The Yankees signed Roderick Arias for $4 million out of the Dominican Republic in 2022. His pro debut in the Dominican Summer League that year was delayed by a thumb injury, and he struggled when he did get in the lineup and hit .194/.379/.370 in 32 games.
This year, the 6-foot-2, switch-hitting Arias took enormous strides in the Florida Complex League before another hand injury ultimately ended his season in late July. He hit .267/.423/.505 with six home runs and 17 stolen bases in 27 games.
So what changed for the 18-year-old?
“I think the biggest thing, especially for young players in the D.R., is a lot of their lives are kind of this showcase baseball where you’re just more or less trying to put on a show and get signed,” Yankees hitting coordinator Joe Migliaccio said.
“Generally, we see a lot of similar trends at the lowest levels. For example, guys do not swing at non-fastballs a lot. They’re very passive against non-fastballs, and that was one of Roderick’s flaws at the time.”
Migliaccio said that’s why the Yankees focus on contact and swing decisions for hitters in the Rookie-level complex leagues.
“We know that over time, guys are going to get bigger, stronger and faster with our strength and conditioning program. Contact quality will come, but I do think we speed that up, based on how we teach things.

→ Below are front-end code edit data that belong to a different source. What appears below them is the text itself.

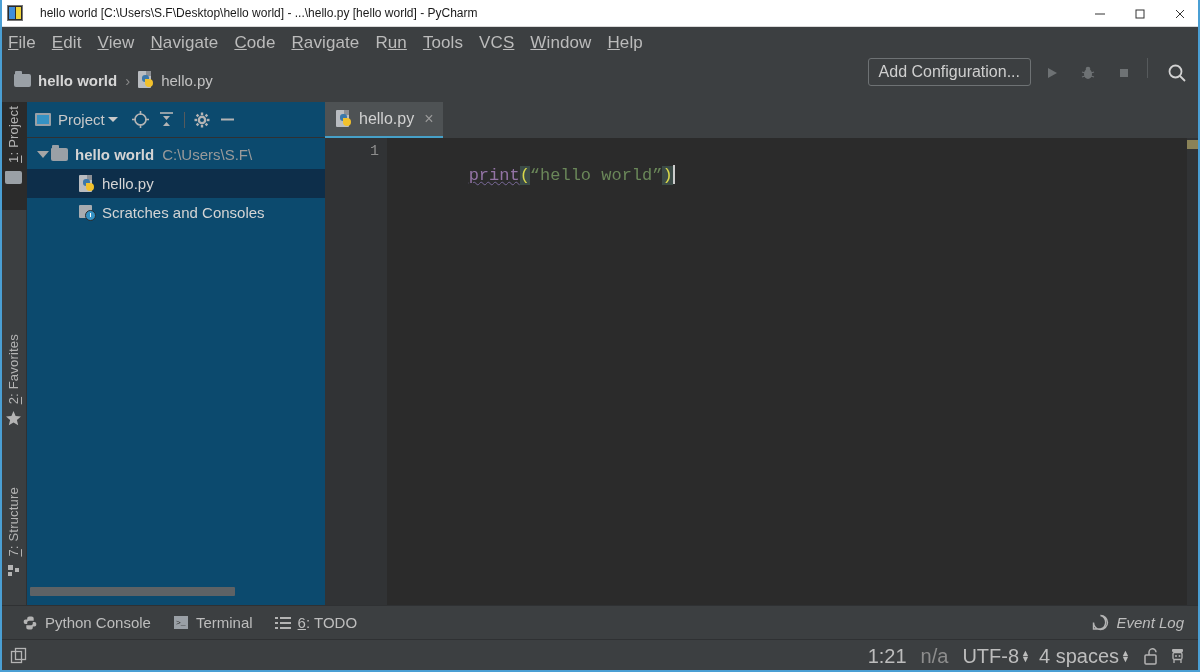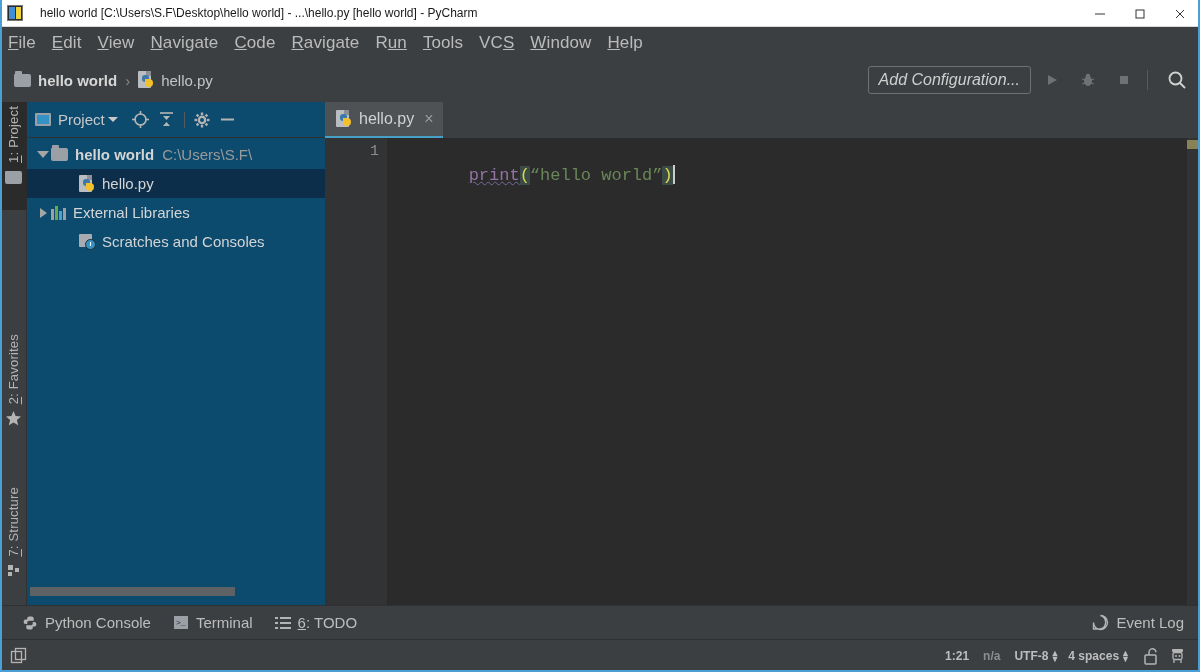"Add Configuration..." .toolbar-right { align-items: center -> flex-start; font-style: italic -> none }
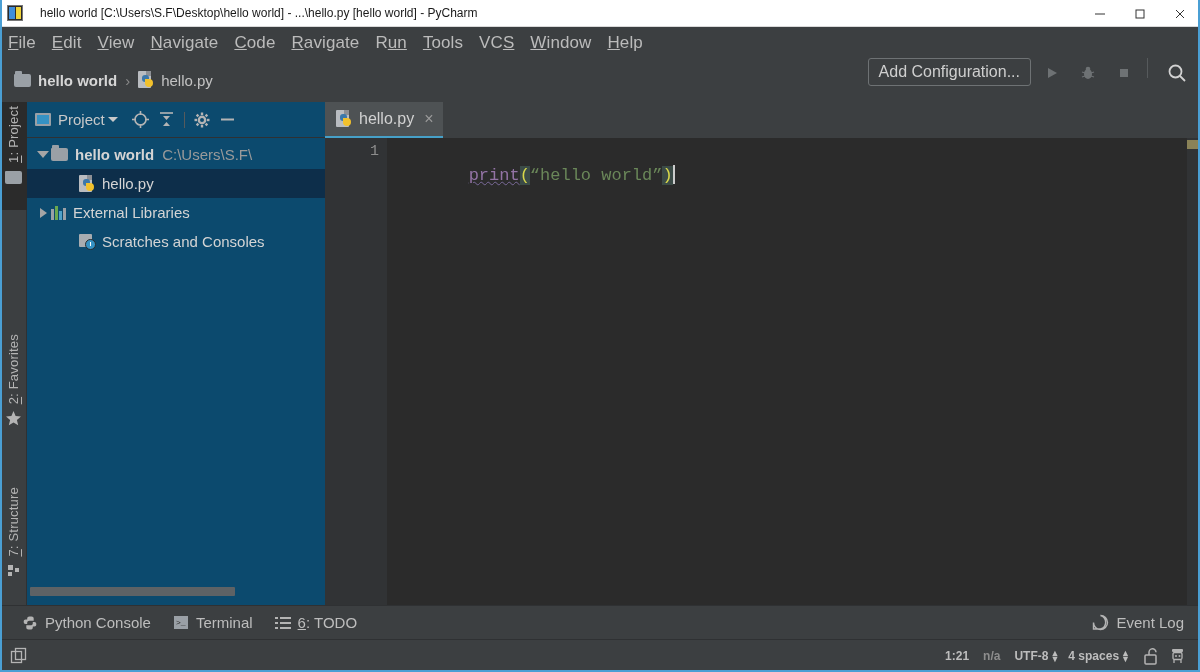"External Libraries" div.row { html: <div> <span> <span></span> </span> <span> <i></i> <i></i> <i></i> <i></i> </span> <span>External Libraries</span> </div> -> none }
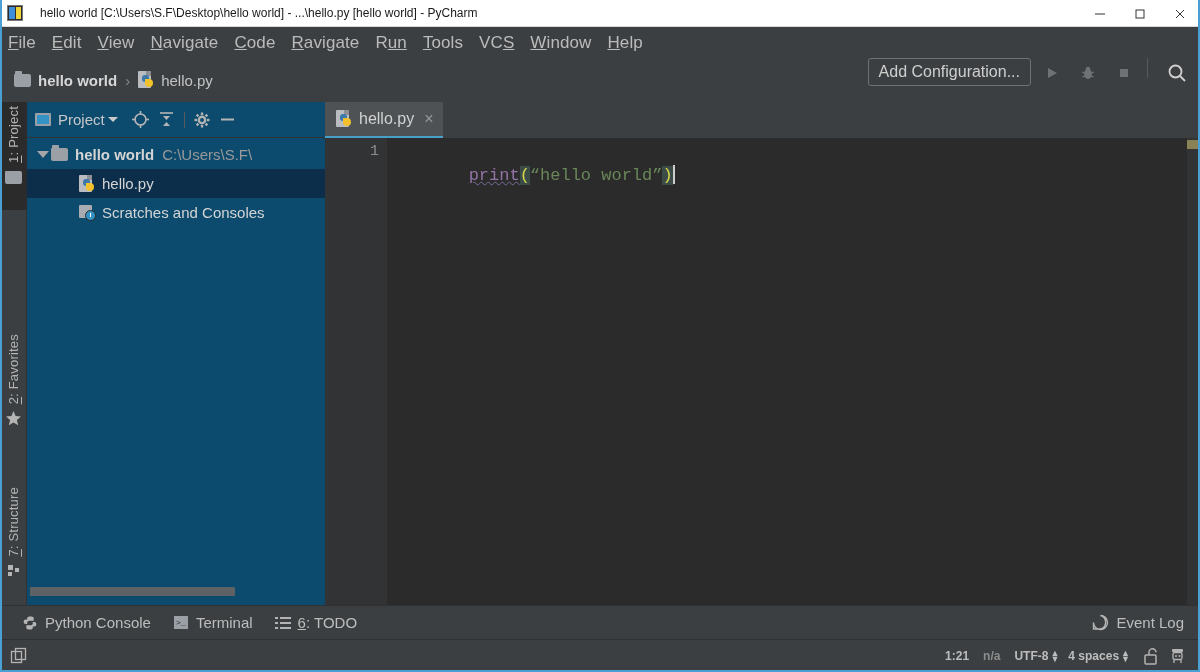"Event Log" span.bb-item { font-style: none -> italic }
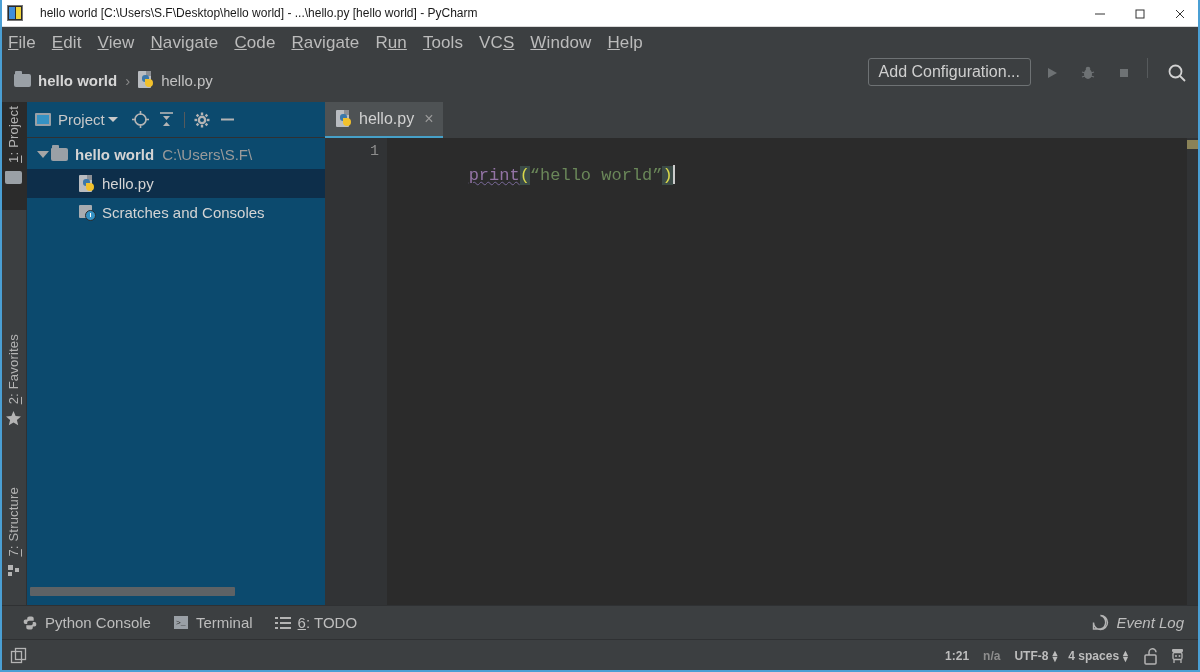"1:21" .sb-txt { font-size: 12px -> 20px; font-weight: bold -> none }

“So, for him, it was building that foundation of, ‘When do I swing? What do I swing at?’ And then kind of fine-tuning the swing itself in the cage.”
Migliaccio said that Arias’ contact quality was five times the FCL average and that his swing decisions have also vastly improved.
“It’s a simple load, and it’s a super powerful unload,” Migliaccio said. “When he makes contact, he absolutely destroys the baseball.”